Keefe’s face relaxed at that, and he recovered his jaunty manner, as he said: “Then you admit I have beaten you at your own game, Mr. Stone?”
“No, Mr. Keefe, but I have beaten you at yours.”
A silence fell for a moment. There was something about Stone’s manner of speaking that made for conviction in the minds of his hearers that he said truth.
“Wait a minute! Oh, wait a minute!” It was Genevieve Lane who cried out the words, and then she sprang from her chair and ran to Keefe’s side.
Flinging her arms about him, she whispered close to his ear.
He listened, and then, with a scornful gesture he flung her off.
“No!” he said to her; “no! a thousand times, no! Do your worst.”

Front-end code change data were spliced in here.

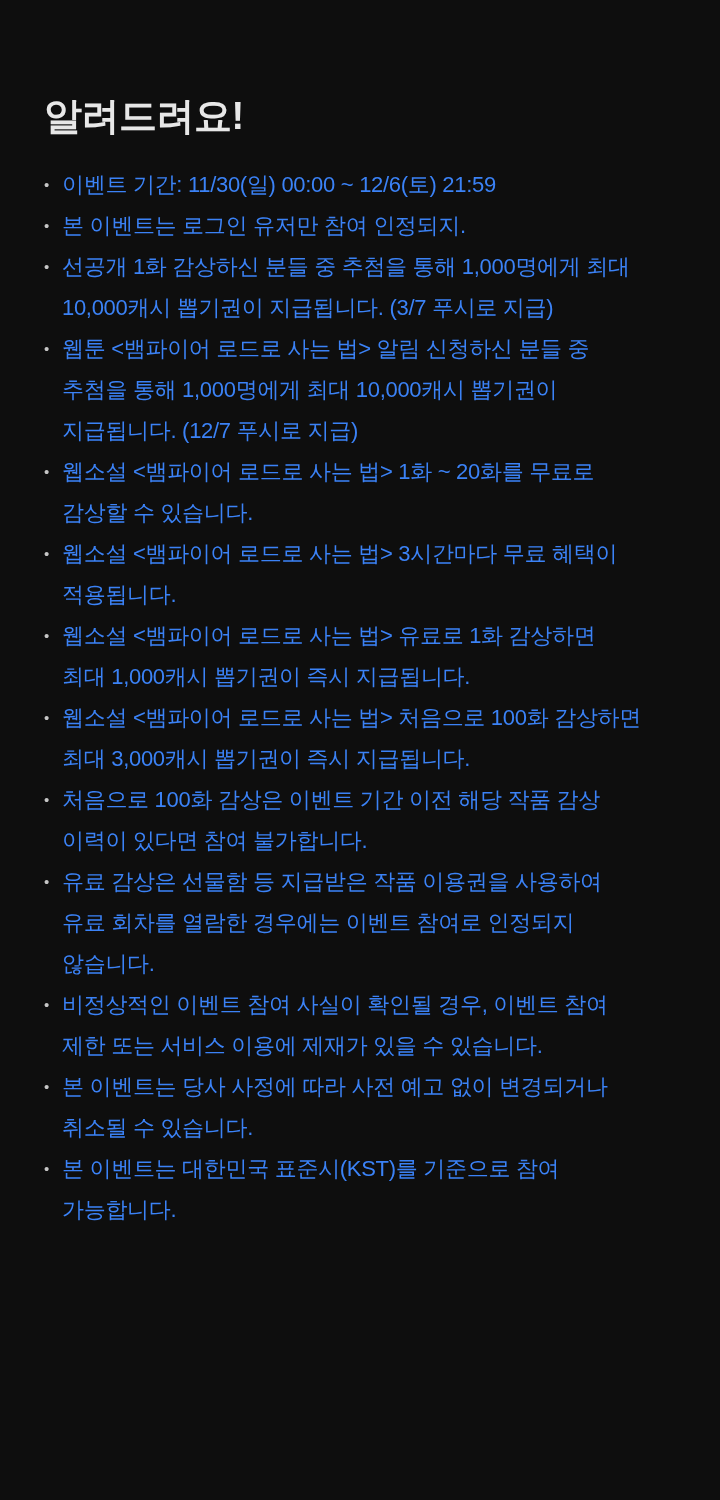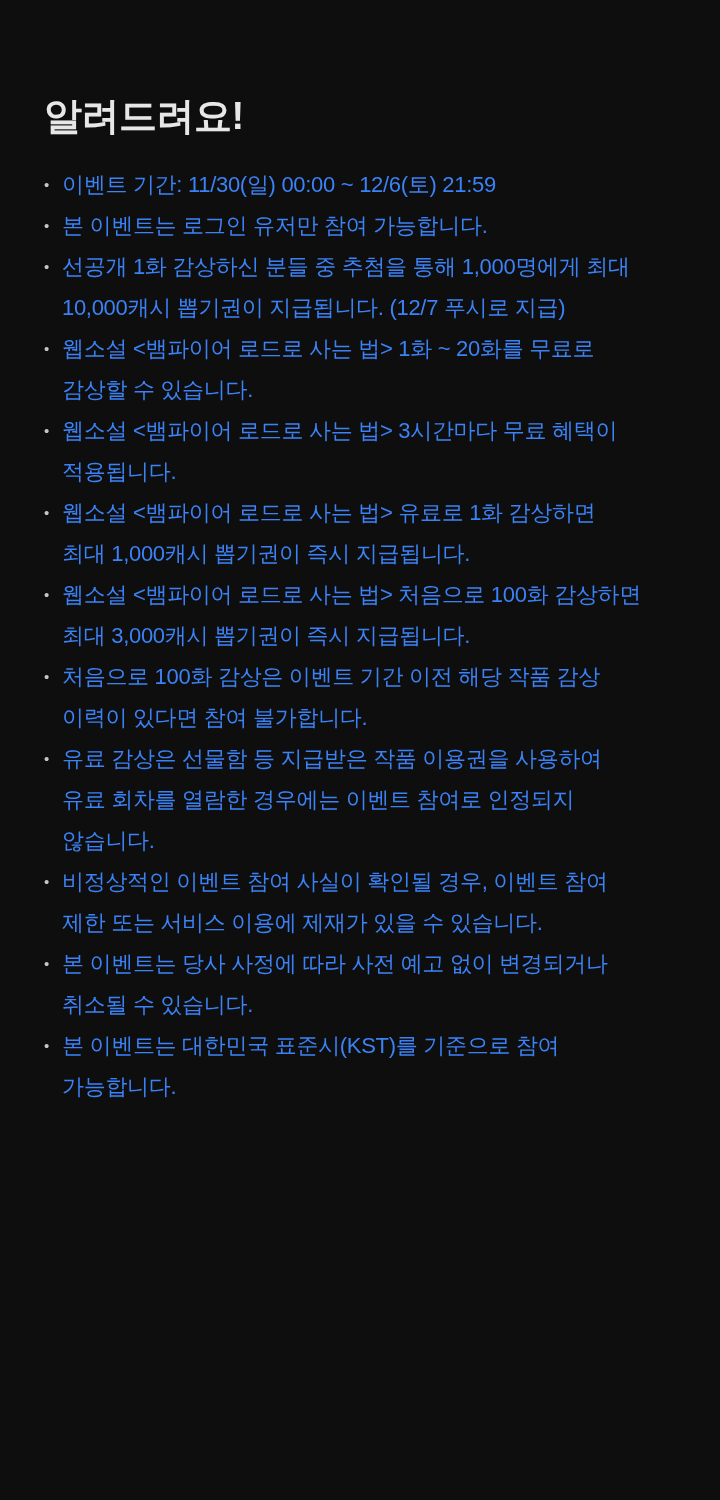"본 이벤트는 로그인 유저만 참여" li { text: 가능합니다 -> 인정되지 }
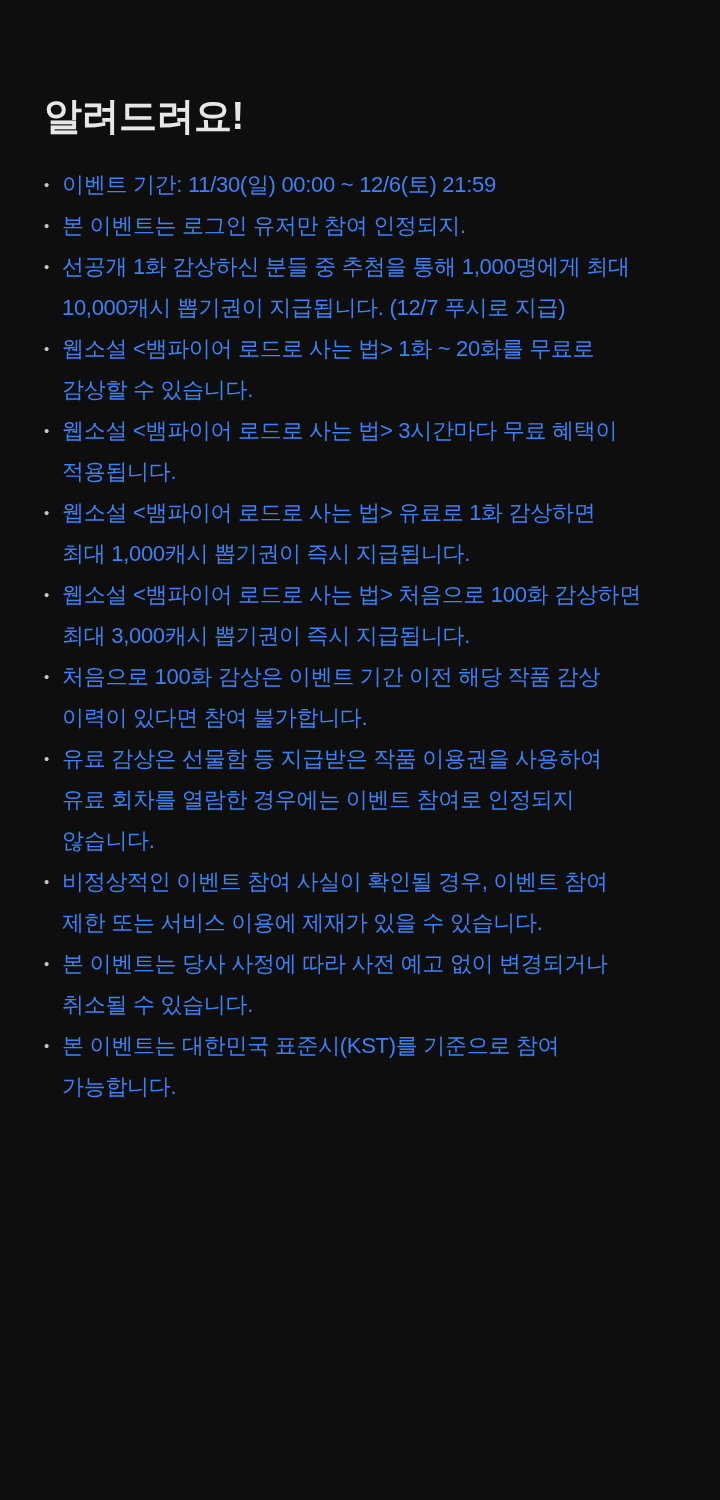"선공개 1화 감상하신 분들 중" li { text: 12/7 -> 3/7 }
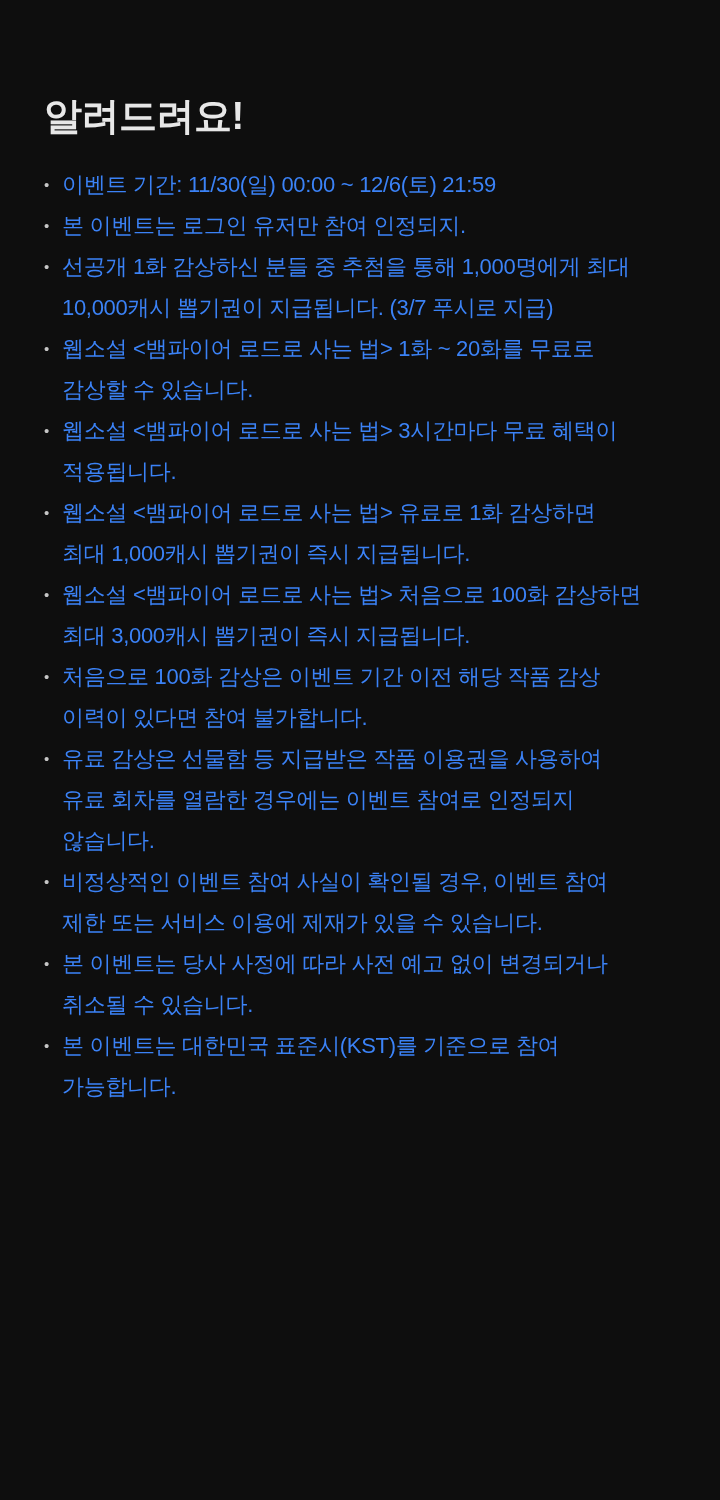"웹툰 <뱀파이어 로드로 사는 법>" li { html: none -> <li>웹툰 &lt;뱀파이어 로드로 사는 법&gt; 알림 신청하신 분들 중 추첨을 통해 1,000명에게 최대 10,000캐시 뽑기권이 지급됩니다. (12/7 푸시로 지급)</li> }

“I shall!” replied Genevieve, and without another word she resumed her seat.
“Yes,” went on Stone, this interruption being over, “your ingenious ‘success’ in the way of detecting is doomed to an ignominious end. You see, sir,” he turned to Daniel Wheeler, “the clever ruse Mr. Keefe has worked, is but a ruse—a stratagem, to deceive us all and to turn the just suspicion of the criminal in an unjust direction.”
“Explain, Mr. Stone,” said Wheeler, apparently not much impressed with what he deemed a last attempt on the part of the detective to redeem his reputation.